NICK PHILIP

PEOPLEText: Mariko Takei

How do you integrate the post human idea into your work?

I made a lightbox assembledge which is going to be the beginning of a new series of works based on these concepts. Life sized assmbledges of processed body imagery that is inspired by the feeling of Post Humnaism the first one “ontological vertigo” addresses terror we will feel as the transition comes.
There’s a quote at the top of the piece which reads: “(Man) that figure drawn in sand at the ocean’s edge, soon to be erased by the incoming tide” (Foucault 1966: 387).
Other compositions into shcematic diagrams of Man machine interface, implants, prosthetics.

How was workshops which you’ve also done for this exhibition?

That was good. I basically sat down and gone through my work and explained all the concept and everything all together. It was interesting going through and see the threads…

Last weekend I did lecture with slide, showed the work, talked about the ideas behind it and what was going on at the time I made the work. This weekend (on Saturday) we had djs come…friends of mine, Japanese djs kind of played. And yesterday Jeff did lecture about Photoshop and how we made some of the images …more like technical stuff.

Have you done this kind of show before?

Not really. I’ve talked in some of panels before. This thing is called Res Film Festival. And they had panel about film making. And Segraph, big show of computer graphics…they have local chapters of that. They have a meeting every month and people show their works and I showed my works like Radical Beauty about 6 month ago.
So I’ve done few, but this was the biggest thing I’ve done so far.

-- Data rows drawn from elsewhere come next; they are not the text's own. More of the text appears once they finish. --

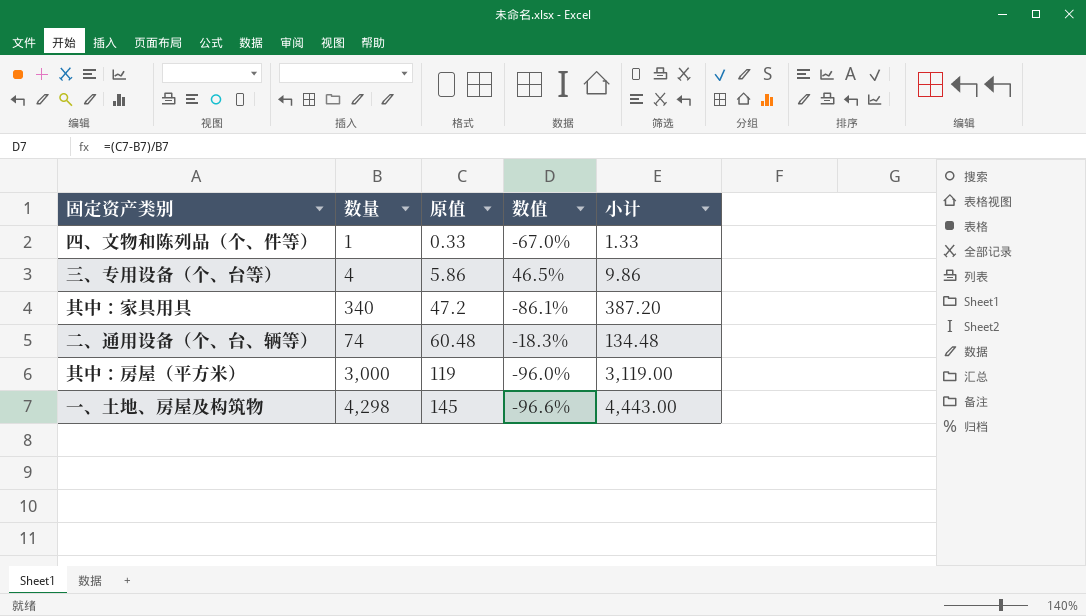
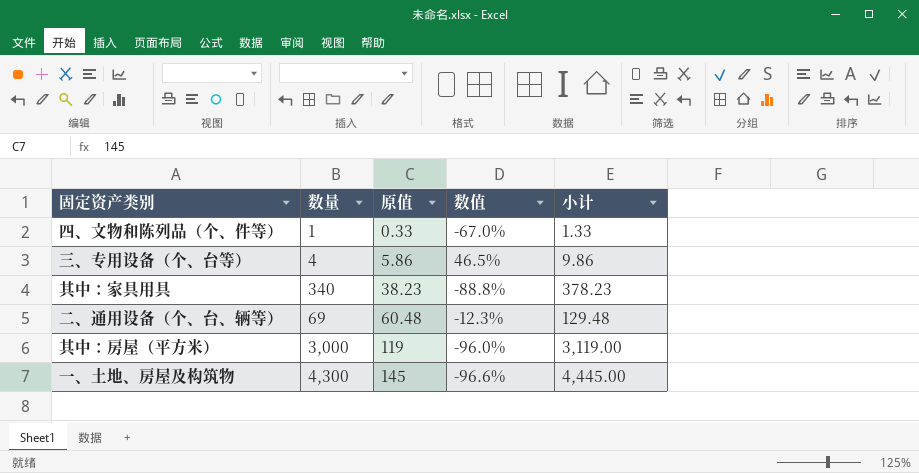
其中：家具用具 | 原值: 47.2 -> 38.23
其中：家具用具 | 数值: -86.1% -> -88.8%
其中：家具用具 | 小计: 387.20 -> 378.23
二、通用设备（个、台、辆等） | 数量: 74 -> 69
二、通用设备（个、台、辆等） | 数值: -18.3% -> -12.3%
二、通用设备（个、台、辆等） | 小计: 134.48 -> 129.48
一、土地、房屋及构筑物 | 数量: 4,298 -> 4,300
一、土地、房屋及构筑物 | 小计: 4,443.00 -> 4,445.00

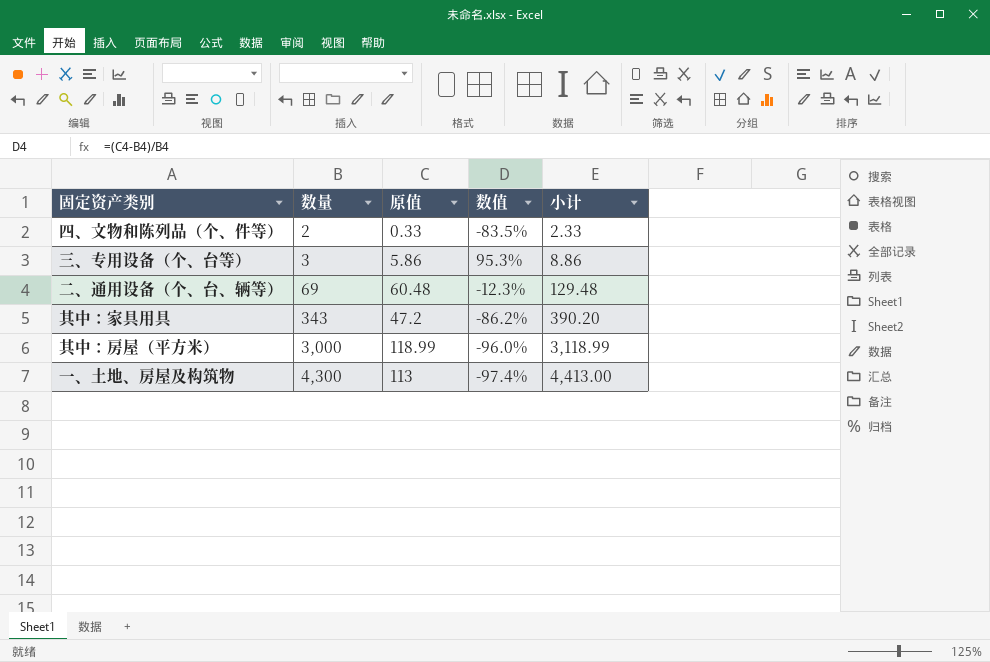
row order: 原值 ascending -> 数量 ascending
四、文物和陈列品（个、件等） | 数量: 1 -> 2
四、文物和陈列品（个、件等） | 数值: -67.0% -> -83.5%
四、文物和陈列品（个、件等） | 小计: 1.33 -> 2.33
三、专用设备（个、台等） | 数量: 4 -> 3
三、专用设备（个、台等） | 数值: 46.5% -> 95.3%
三、专用设备（个、台等） | 小计: 9.86 -> 8.86
其中：家具用具 | 数量: 340 -> 343
其中：家具用具 | 原值: 38.23 -> 47.2
其中：家具用具 | 数值: -88.8% -> -86.2%
其中：家具用具 | 小计: 378.23 -> 390.20
其中：房屋（平方米） | 原值: 119 -> 118.99
其中：房屋（平方米） | 小计: 3,119.00 -> 3,118.99
一、土地、房屋及构筑物 | 原值: 145 -> 113
一、土地、房屋及构筑物 | 数值: -96.6% -> -97.4%
一、土地、房屋及构筑物 | 小计: 4,445.00 -> 4,413.00

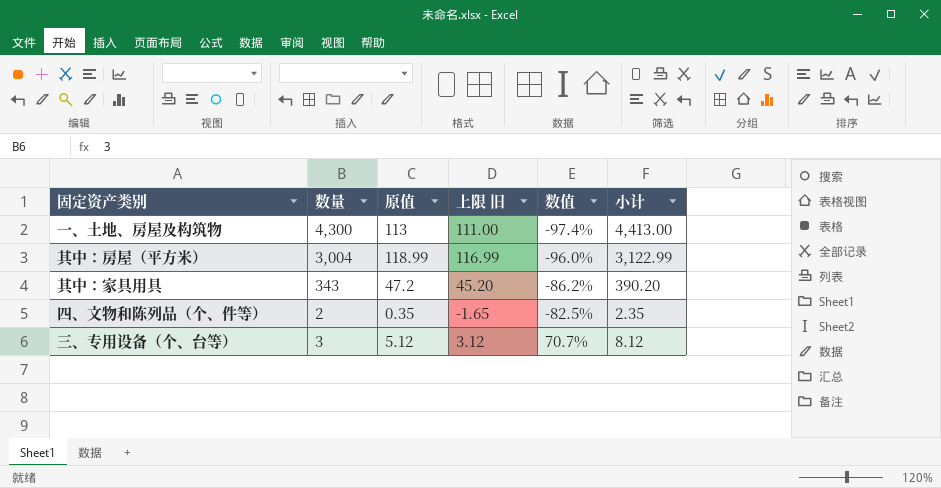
row order: 数量 ascending -> 数值 ascending
column 上限 旧 | formula: none -> [原值] - 2
row 二、通用设备（个、台、辆等）: 69 | 60.48 | -12.3% | 129.48 -> none
其中：房屋（平方米） | 数量: 3,000 -> 3,004
其中：房屋（平方米） | 小计: 3,118.99 -> 3,122.99
四、文物和陈列品（个、件等） | 原值: 0.33 -> 0.35
四、文物和陈列品（个、件等） | 数值: -83.5% -> -82.5%
四、文物和陈列品（个、件等） | 小计: 2.33 -> 2.35
三、专用设备（个、台等） | 原值: 5.86 -> 5.12
三、专用设备（个、台等） | 数值: 95.3% -> 70.7%
三、专用设备（个、台等） | 小计: 8.86 -> 8.12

I met a lots of cool people like video artists, musicians..I really enjoyed it.
It’s interesting it’s like the vive here in japan seems really positive. I think a lot more positive actually than in San Francisco. I mean people are all positive in San Francisco, but it seems like people are into darker side of technology and music and stuff like that. But in here a lot more everyone seems positive. It’s interesting because my earlier work is really positive and more recently I try to mediate my positivity with real..sort of reflection of what’s going on. It’s important to be positive, but you don’t want to be so positive that you are an escapist. so in the early 90’s I was really positive.
May be it was too much. So I kind of got more grounded recently.

Technology is just like anything else. There’s good or bad that they can bring. I focused little bit on that in some of my works. “Nowhere.com” piece is like that. It just makes tangible how much there is in the internet and how much they are just useless. Some of the stuff in Radical Beauty as well. Graphics are little bit darker and edgey …So it’s interesting it’s almost like coming here and hanging around with ambient people and it seemed like they really love my old works. And new stuff…. they liked it but you can sort of tell it’s little bit difficult for them to deal with. May be a lot of people knew my ambient work like ‘it’s so spiritual and positive…’ and I was always gonna doing that.

It’s almost like coming here going San Francisco 3-4 years ago in a way. I just felt that kind of positivity. I think San Francisco is because of a lot of culture, a lot of optimism and hype about internet… and now it’s like 5-6 years after that. It really is mainly the financial engine.

I think people in San Francisco look it like it’s not outside world. So it’s little bit different. It seems Japanese people in general are all positive which I think is great.

A lot of media like magazines recognize you as a big one in the rave scene.
What do you think about your influence to the rave movement?

Rave culture, new age, technology culture. It’s massive. Thousands of people involve that movement and I’m just one guy. I think I had an opportunity in my work to be able to be involved in the culture and to look at the culture, trying in like sameway to represent visually and conceptually. So I had the opportunity to do that in different mediums.

I’ve always made it, tried very hard to trying stay true to what I thought ideas of the time and what was important. So I think that’s probably why I’ve been noticed. I’ve always tried to being on my content and the content is always being focused on the ideas of whatever I thought was most cutting edge and interesting at that time which one time is rave culture.